→ MATERIAL FOR THE TASK

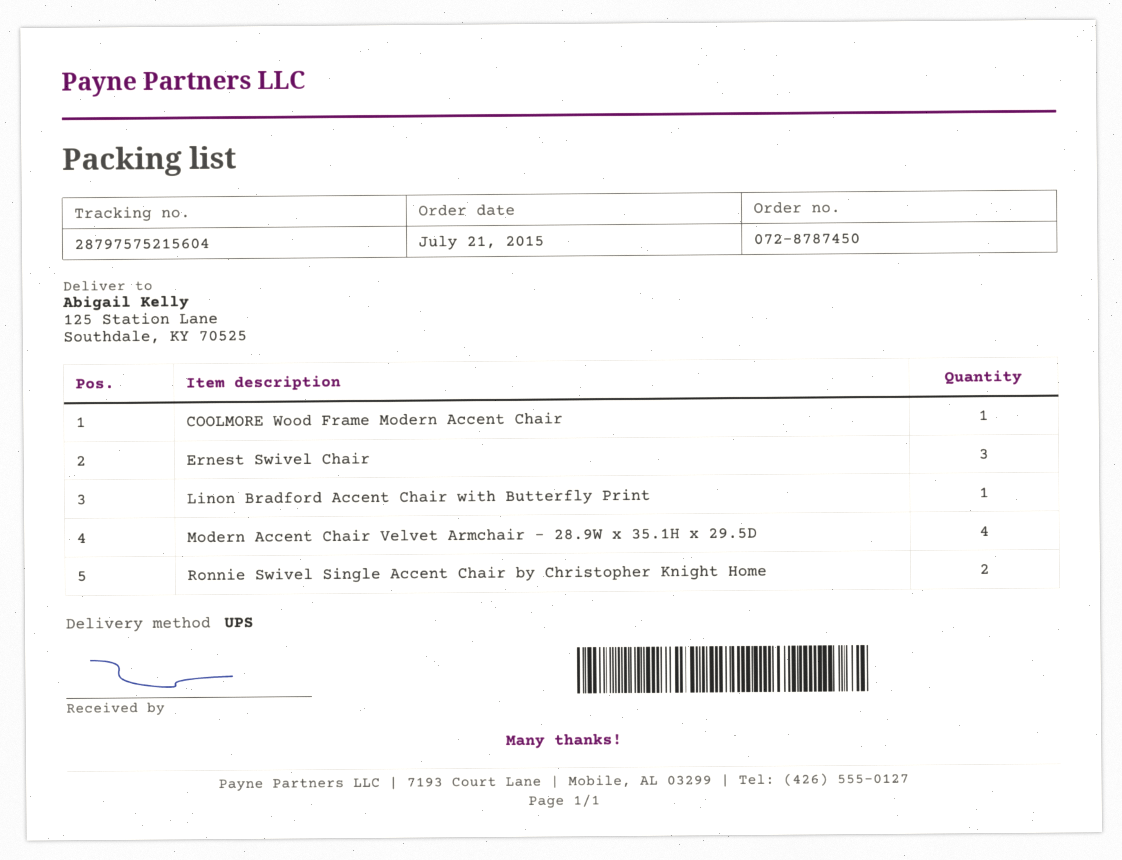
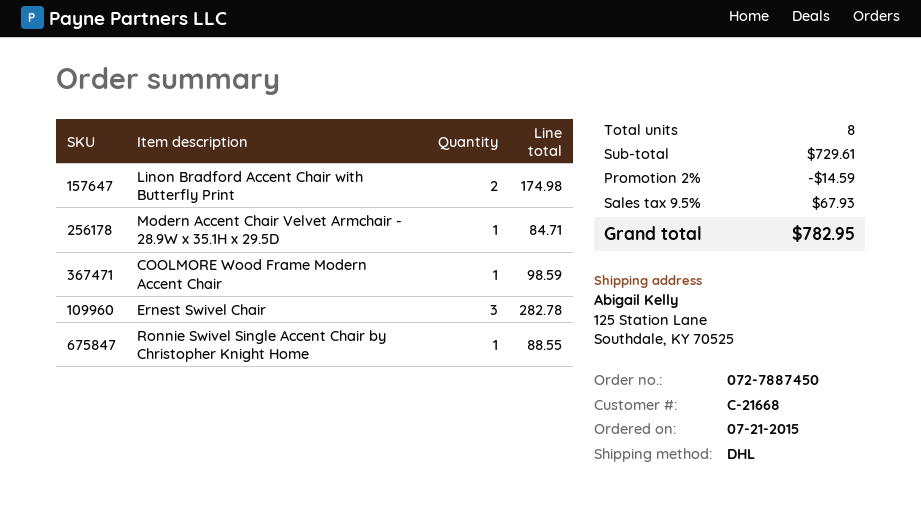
order number: 072-8787450 -> 072-7887450
shipping method: UPS -> DHL
Linon Bradford Accent Chair with Butterfly Print: 1 -> 2
Modern Accent Chair Velvet Armchair - 28.9W x 35.1H x 29.5D: 4 -> 1
Ronnie Swivel Single Accent Chair by Christopher Knight Home: 2 -> 1

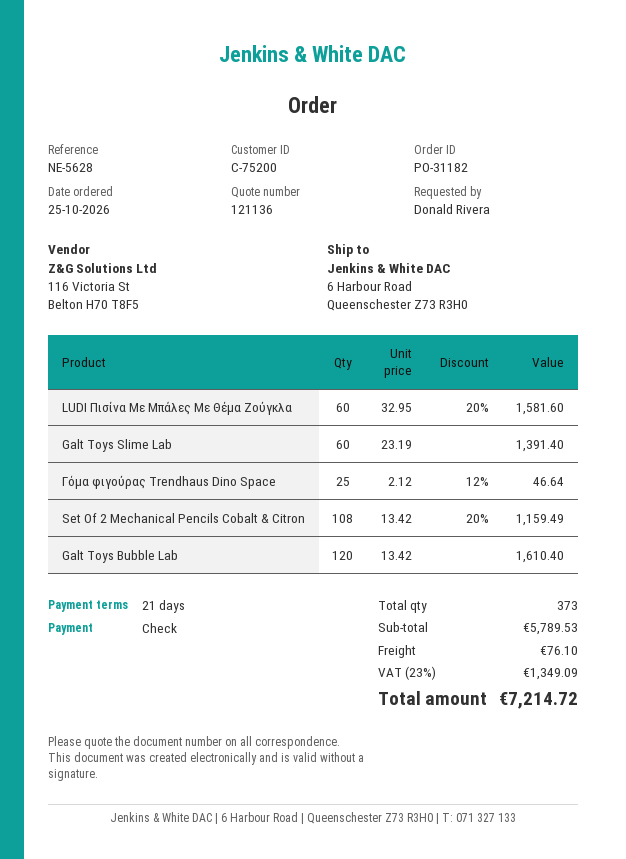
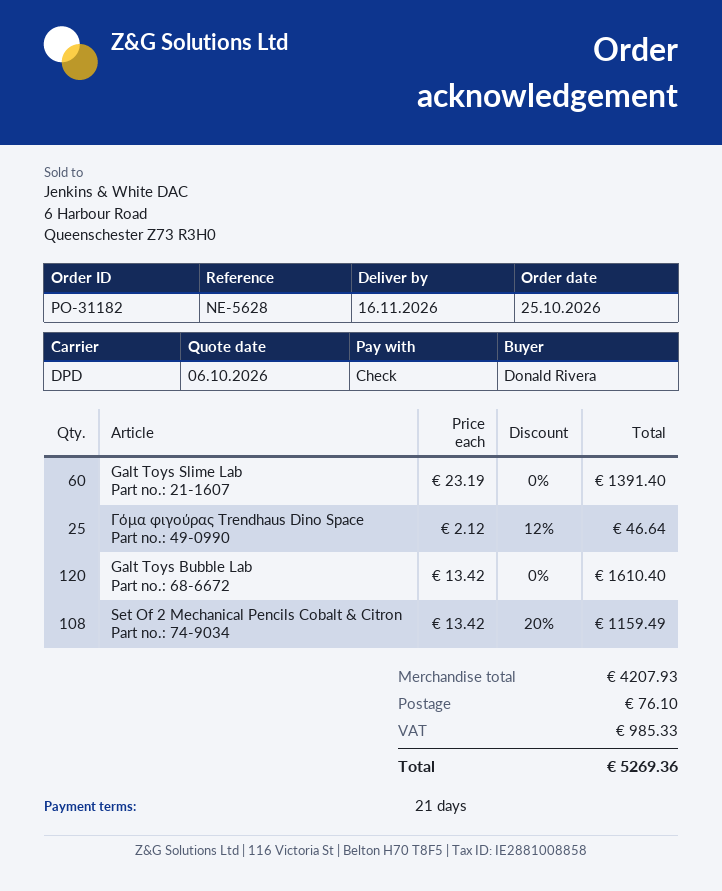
LUDI Πισίνα Με Μπάλες Με Θέμα Ζούγκλα: 60 x 32.95 - 20% = 1581.60 -> none
subtotal: 5789.53 -> 4207.93
tax: 1349.09 -> 985.33
total: 7214.72 -> 5269.36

→ WHAT IS NEEDED
Please return each line of the data above in which the word "Accent" occurs.

→ SOLUTION FOR THIS EXERCISE
Linon Bradford Accent Chair with Butterfly Print: 1 -> 2
Modern Accent Chair Velvet Armchair - 28.9W x 35.1H x 29.5D: 4 -> 1
Ronnie Swivel Single Accent Chair by Christopher Knight Home: 2 -> 1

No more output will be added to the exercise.